(Web page revision data)
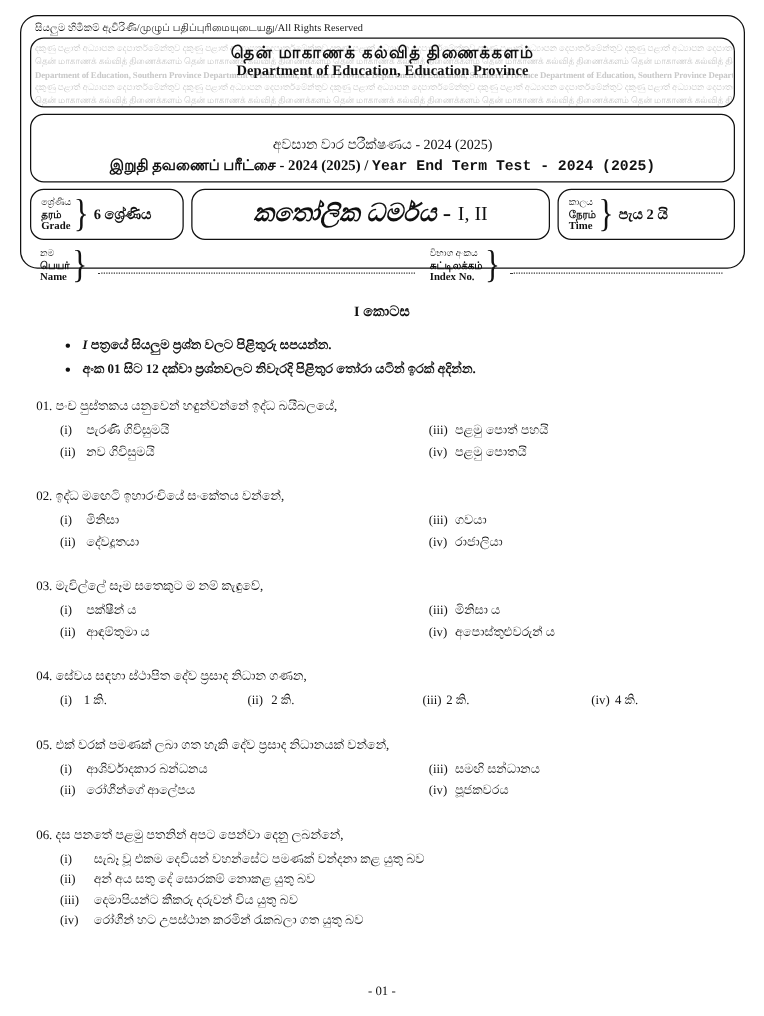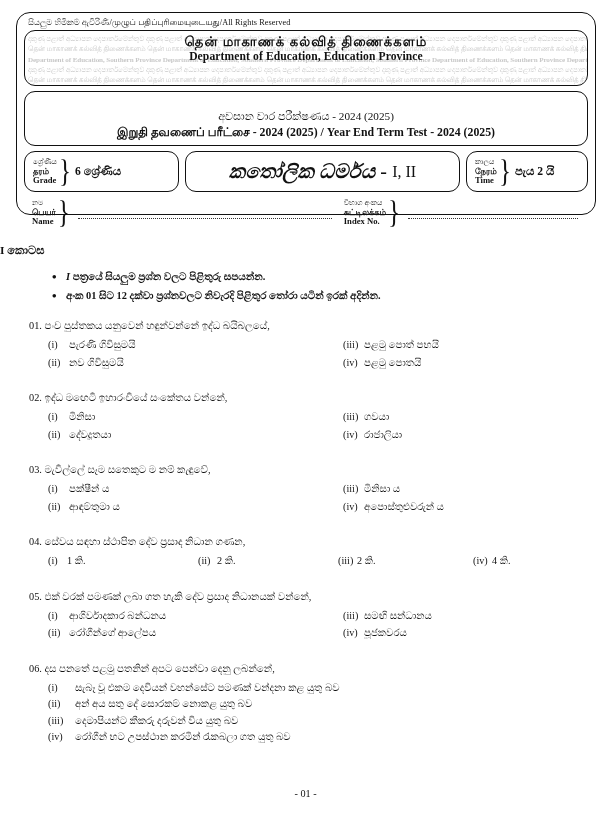--- a/index.html
+++ b/index.html
@@ -98,42 +98,42 @@
   .exam-si {
     font-size: 11.2px;
     line-height: 15px;
   }
   .exam-ta {
     font-size: 11.8px;
     font-weight: bold;
     line-height: 17px;
   }
   .exam-ta .en-part {
-    font-family: Liberation Serif, serif;
+    font-family: Liberation Mono, monospace;
     font-weight: bold;
     letter-spacing: 0;
   }
 
   
   .mid-row {
     margin-top: 5px;
     height: 41px;
     display: flex;
     align-items: stretch;
     gap: 6px;
   }
   .pill {
     border: 1.3px solid #111;
     border-radius: 11px;
     display: flex;
     align-items: center;
   }
-  .grade-pill { width: 155px; padding-left: 8px; }
+  .grade-pill { width: 123px; padding-left: 8px; }
   .subject-pill { flex: 1; justify-content: center; }
-  .time-pill { width: 122px; padding-left: 8px; }
+  .time-pill { width: 142px; padding-left: 8px; }
 
   .lbl-stack {
     font-size: 7.6px;
     line-height: 9.6px;
     white-space: nowrap;
   }
   .lbl-stack .l-si { font-size: 7.4px; }
   .lbl-stack .l-ta { font-size: 8.2px; font-weight: bold; }
   .lbl-stack .l-en { font-size: 8.6px; font-weight: bold; }
 
@@ -171,20 +171,21 @@
     margin: 11px 6px 0 4px;
   }
   .dotline.short { flex: 0 0 170px; margin-right: 10px; }
   .idx-label { margin-left: 6px; }
 
   
   .part-heading {
     position: absolute;
     left: 0; top: 244px;
     width: 611px;
+    text-align: center;
     font-size: 11.4px;
     font-weight: bold;
   }
   .part-heading .rn {
     font-family: "Liberation Serif", serif;
     font-style: normal;
   }
 
   
   .instructions {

(PROBLEM DETAILS) Return each record above as it stands. Pictures stay out.

(ANSWER SECTION)
--- a/index.html
+++ b/index.html
@@ -98,42 +98,42 @@
   .exam-si {
     font-size: 11.2px;
     line-height: 15px;
   }
   .exam-ta {
     font-size: 11.8px;
     font-weight: bold;
     line-height: 17px;
   }
   .exam-ta .en-part {
-    font-family: Liberation Serif, serif;
+    font-family: Liberation Mono, monospace;
     font-weight: bold;
     letter-spacing: 0;
   }
 
   
   .mid-row {
     margin-top: 5px;
     height: 41px;
     display: flex;
     align-items: stretch;
     gap: 6px;
   }
   .pill {
     border: 1.3px solid #111;
     border-radius: 11px;
     display: flex;
     align-items: center;
   }
-  .grade-pill { width: 155px; padding-left: 8px; }
+  .grade-pill { width: 123px; padding-left: 8px; }
   .subject-pill { flex: 1; justify-content: center; }
-  .time-pill { width: 122px; padding-left: 8px; }
+  .time-pill { width: 142px; padding-left: 8px; }
 
   .lbl-stack {
     font-size: 7.6px;
     line-height: 9.6px;
     white-space: nowrap;
   }
   .lbl-stack .l-si { font-size: 7.4px; }
   .lbl-stack .l-ta { font-size: 8.2px; font-weight: bold; }
   .lbl-stack .l-en { font-size: 8.6px; font-weight: bold; }
 
@@ -171,20 +171,21 @@
     margin: 11px 6px 0 4px;
   }
   .dotline.short { flex: 0 0 170px; margin-right: 10px; }
   .idx-label { margin-left: 6px; }
 
   
   .part-heading {
     position: absolute;
     left: 0; top: 244px;
     width: 611px;
+    text-align: center;
     font-size: 11.4px;
     font-weight: bold;
   }
   .part-heading .rn {
     font-family: "Liberation Serif", serif;
     font-style: normal;
   }
 
   
   .instructions {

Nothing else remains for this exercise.